Software watchdog for monitoring?

Software watchdog for monitoring?

Post by Tramm Huds » Fri, 12 Mar 1999 04:00:00



Kernel minded folks,

We are building yet-another massive Linux cluster here at Sandia
Labs with currently 512 DEC Alpha's and plan to add another 1024
sometime soon.  The Computational Plant project is similar to the
Beowolf systems, although we are writing our own system support
software.  More details may be found at:

        http://www.cs.sandia.gov/cplant/

Part of our goal is an automated fault detection system.  I have
written some software to monitor the network and some of the hardware,
and would like to be able to know within a few minutes or seconds if a
kernel crashes on one of our many compute nodes.

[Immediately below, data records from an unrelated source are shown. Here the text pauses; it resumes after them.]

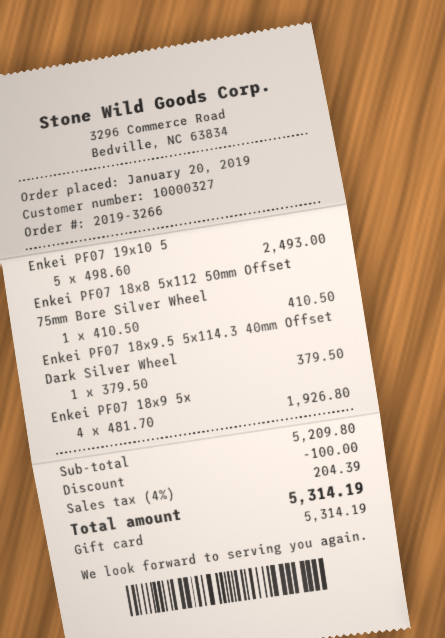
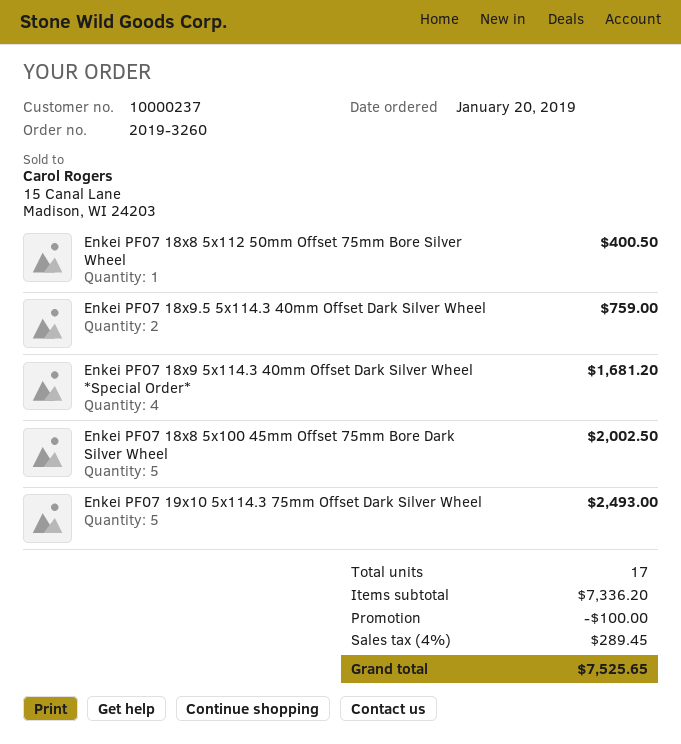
order number: 2019-3266 -> 2019-3260
customer number: 10000327 -> 10000237
Enkei PF07 18x8 5x112 50mm Offset 75mm Bore Silver Wheel: 1 for 410.50 -> 1 for 400.50
Enkei PF07 18x9.5 5x114.3 40mm Offset Dark Silver Wheel: 1 for 379.50 -> 2 for 759.00
Enkei PF07 18x9 5x: 4 for 1926.80 -> 4 for 1681.20
Enkei PF07 18x8 5x100 45mm Offset 75mm Bore Dark Silver Wheel: none -> 5 for 2002.50
subtotal: 5209.80 -> 7336.20
tax: 4% = 204.39 -> 4% = 289.45
total: 5314.19 -> 7525.65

My first attempt has been to add a static counter to ./kernel/softirq.c
in the run_bottom_half() routine.  I selected run_bottom_halves instead
of do_bottom_half, since run_... is executed only once per softirq
handling rather than once per processor per softirq.

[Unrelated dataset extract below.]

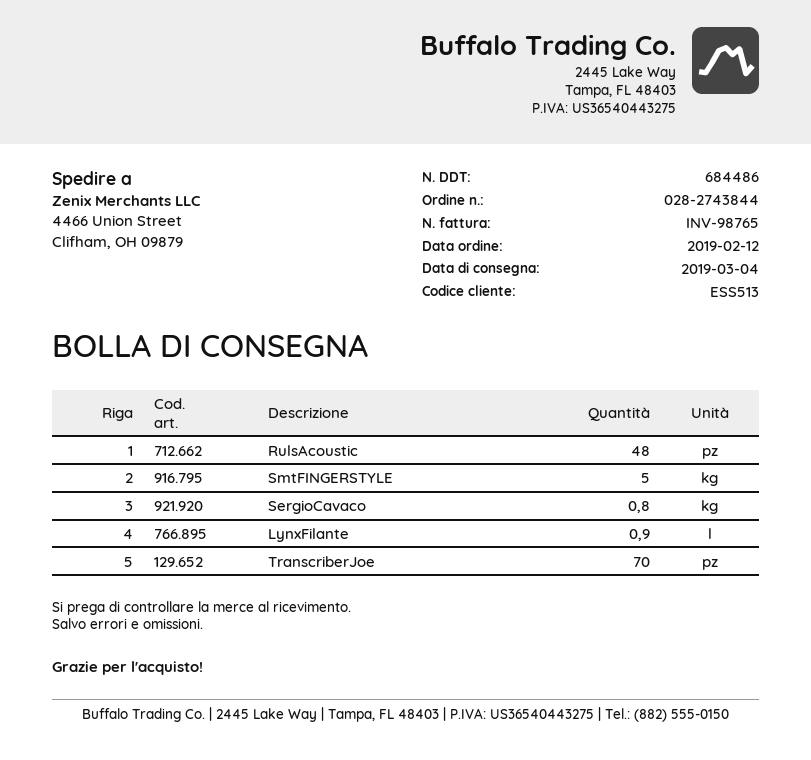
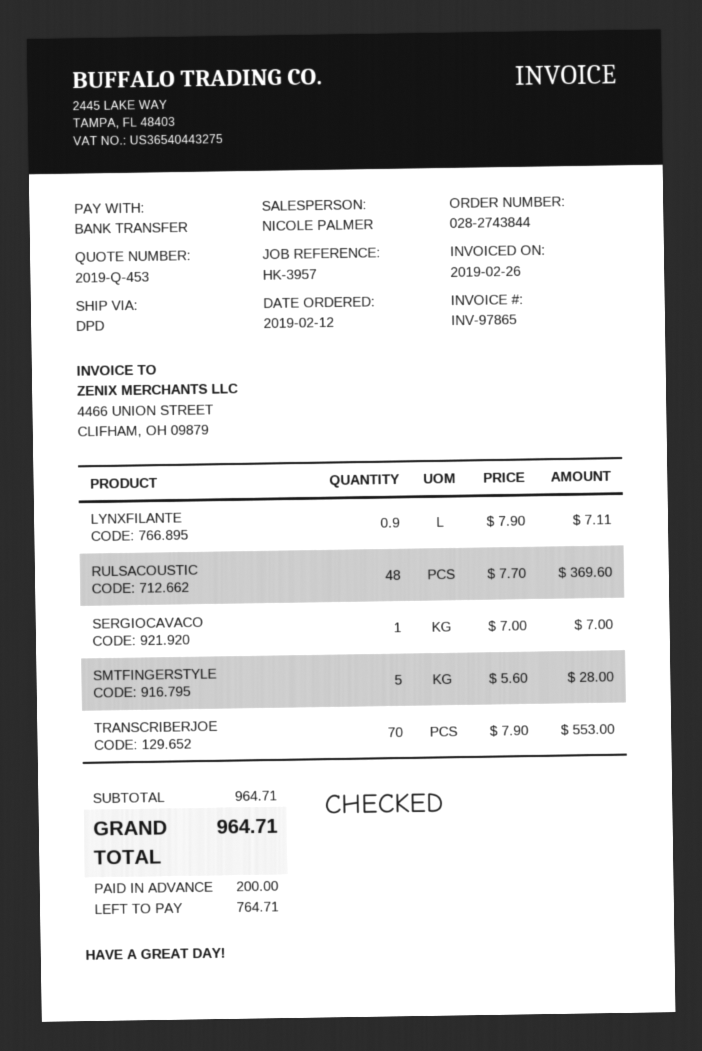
invoice number: INV-98765 -> INV-97865
SergioCavaco: 0.8 -> 1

  static inline void run_bottom_halves(void)
  {
  ...
        {
                static unsigned long count = 0;
                if( (count++ & 0xFFFF) == 0 )
                        printk("#####: watchdog output 0x%lx$\n", count>>16 );
        }
  ...
  }

run_bottom_halves is executed roughly 0x10000 times per minute on our
DEC Alpha 500 MHz EV56's running 2.2.3 when the system is idle.  This
works to produce the watchdog output frequently enough for my monitoring
system to keep tabs on the kernel, yet not so often as to bog down the
kernel in I/O over the serial line.

Is this the best place to install this extension?  Is there a lower
overhead way to handle this sort of event?  Am I totally off base here?

Thanks for any input,
Tramm
--

 /|\  http://www.swcp.com/~hudson/          H 505.266.59.96   /\  \_  

  0                                                            U \_  |